Under the prosecution agreement,the State department has imposed what is known as a financial penalty, and the settlement also includes the provision for independent monitoring of the company’s policies and practices. The penalty is the largest ever imposed on any automotive company in the US, and the AG Eric Holder, said basically that the company lied to Congress and consumers, instead of disclosing and addressing the safety issues. He adds further the hope that the resolution will serve as a template for handling similar situations.
No individuals at Toyota were charged in what is seen as the first federal criminal case in the history of the US auto industry, and it also the first federal case since auto safety laws were enacted almost 5 decades ago.

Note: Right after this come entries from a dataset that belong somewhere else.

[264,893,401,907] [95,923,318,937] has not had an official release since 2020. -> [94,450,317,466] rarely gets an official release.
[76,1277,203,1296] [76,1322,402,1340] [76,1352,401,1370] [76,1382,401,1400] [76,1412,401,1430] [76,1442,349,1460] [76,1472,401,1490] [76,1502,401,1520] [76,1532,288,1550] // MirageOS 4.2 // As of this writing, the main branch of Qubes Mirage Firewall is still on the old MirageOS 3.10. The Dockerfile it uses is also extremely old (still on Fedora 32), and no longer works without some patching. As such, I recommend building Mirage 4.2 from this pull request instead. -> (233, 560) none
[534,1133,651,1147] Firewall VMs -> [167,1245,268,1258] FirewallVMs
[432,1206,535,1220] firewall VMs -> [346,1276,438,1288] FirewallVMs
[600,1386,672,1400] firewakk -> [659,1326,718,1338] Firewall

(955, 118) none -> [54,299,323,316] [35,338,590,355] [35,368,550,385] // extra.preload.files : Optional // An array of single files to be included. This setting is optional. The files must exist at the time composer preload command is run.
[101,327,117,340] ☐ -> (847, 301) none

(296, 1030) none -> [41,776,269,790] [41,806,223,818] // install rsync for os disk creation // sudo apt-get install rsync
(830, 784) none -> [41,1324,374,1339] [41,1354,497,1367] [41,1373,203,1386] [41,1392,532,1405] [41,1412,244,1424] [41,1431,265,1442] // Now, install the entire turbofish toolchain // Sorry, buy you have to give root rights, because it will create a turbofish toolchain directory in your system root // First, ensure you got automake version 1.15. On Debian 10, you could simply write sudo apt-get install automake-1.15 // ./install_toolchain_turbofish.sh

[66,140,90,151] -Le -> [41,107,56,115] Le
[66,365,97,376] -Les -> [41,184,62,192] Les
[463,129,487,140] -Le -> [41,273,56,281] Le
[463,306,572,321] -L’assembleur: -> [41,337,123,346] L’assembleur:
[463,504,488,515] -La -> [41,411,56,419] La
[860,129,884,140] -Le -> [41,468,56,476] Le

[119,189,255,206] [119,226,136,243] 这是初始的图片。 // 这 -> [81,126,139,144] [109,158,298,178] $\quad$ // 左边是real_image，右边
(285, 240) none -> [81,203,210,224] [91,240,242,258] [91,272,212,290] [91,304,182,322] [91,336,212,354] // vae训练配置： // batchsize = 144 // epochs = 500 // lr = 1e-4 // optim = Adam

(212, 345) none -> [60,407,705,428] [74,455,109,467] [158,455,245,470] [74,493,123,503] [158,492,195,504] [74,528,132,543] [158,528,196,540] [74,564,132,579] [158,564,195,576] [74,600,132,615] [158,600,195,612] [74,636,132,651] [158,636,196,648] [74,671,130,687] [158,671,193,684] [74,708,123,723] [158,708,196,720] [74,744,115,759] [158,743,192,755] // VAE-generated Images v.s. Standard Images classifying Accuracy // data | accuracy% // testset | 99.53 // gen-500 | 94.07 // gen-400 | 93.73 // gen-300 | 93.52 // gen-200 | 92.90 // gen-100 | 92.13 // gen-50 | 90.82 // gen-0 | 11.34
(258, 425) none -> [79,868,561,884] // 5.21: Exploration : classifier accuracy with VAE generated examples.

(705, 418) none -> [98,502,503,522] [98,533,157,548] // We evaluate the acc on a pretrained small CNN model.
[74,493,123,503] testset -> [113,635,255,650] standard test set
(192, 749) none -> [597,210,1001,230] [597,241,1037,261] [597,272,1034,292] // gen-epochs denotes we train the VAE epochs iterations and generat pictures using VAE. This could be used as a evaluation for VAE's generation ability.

Despite having built a track record of reliability, the company has faced a series of safety issues since 2007. Some issues have been linked to fatalities, while the company still faces scores of class action and private lawsuits. There has been some damage done to the Toyota’s reputation, as the company has issued a massive number of recalls of more than 10 millions vehicles since 2009. The problems cover a wide range of issues , that include automatically activated gas pedals, floor mats, and faulty brakes. Toyota, has also paid more than $66 million in fines for untimely reporting of safety related problems.
Despite the troubles,the Japanese company still maintains the status as the world’s top automaker. In 2013 Toyota was required to pay hefty settlement of $1billion to settle claims that its customers experienced financial that resulted from the recalls of their vehicles. The hefty fines and settlements are expected to have very little effect on the company’s finances as a profit of $5.3 billion was posted in the last quarter.
Officials for Toyota have said that by agreeing to take the $1.3 billion charge to settle the safety issues, it is hoped that the settlement would put the unfortunate chapter in the company’s history, as they move forward with continuous improvement initiatives to become much more customer-focused.
The criminal charges against Toyota were dropped, as the company agreed to the terms of the settlements. Officials hope that the resolution will serve as a precedent for other cases such as the one involving General Motors, which is currently being investigated for the manner in which the recall of more than 1.6 million vehicles were recalled for faulty ignition switches. While GM CEO, Mary Barra, issued a quick apology, Toyota, it appears was involved in deception.
General Motors customers have related cases of spontaneous engine cutoff, and disabled airbags, while Toyota drivers have reported cases of involuntary acceleration with disabled and non-functioning brakes. The investigations have been on-going for more than 4 years. The safety laws have been amended to include criminal prosecution, after an initial reports of unwanted acceleration appeared to be responsible for the death of a family traveling in San Diego in a Lexus ES350 model. At the time Toyota issued a recall of millions of vehicles, but did not disclose the nature of the problems, and canceled plans to change the design or address the issue.
The US Attorney’s office in New York says that as a result of the creative use of lawful mechanisms, more companies can be held accountable, and observers hope that with Toyota’s agreement to pay $1.3 billion to settle safety issues, a better model is developed to handle similar situations.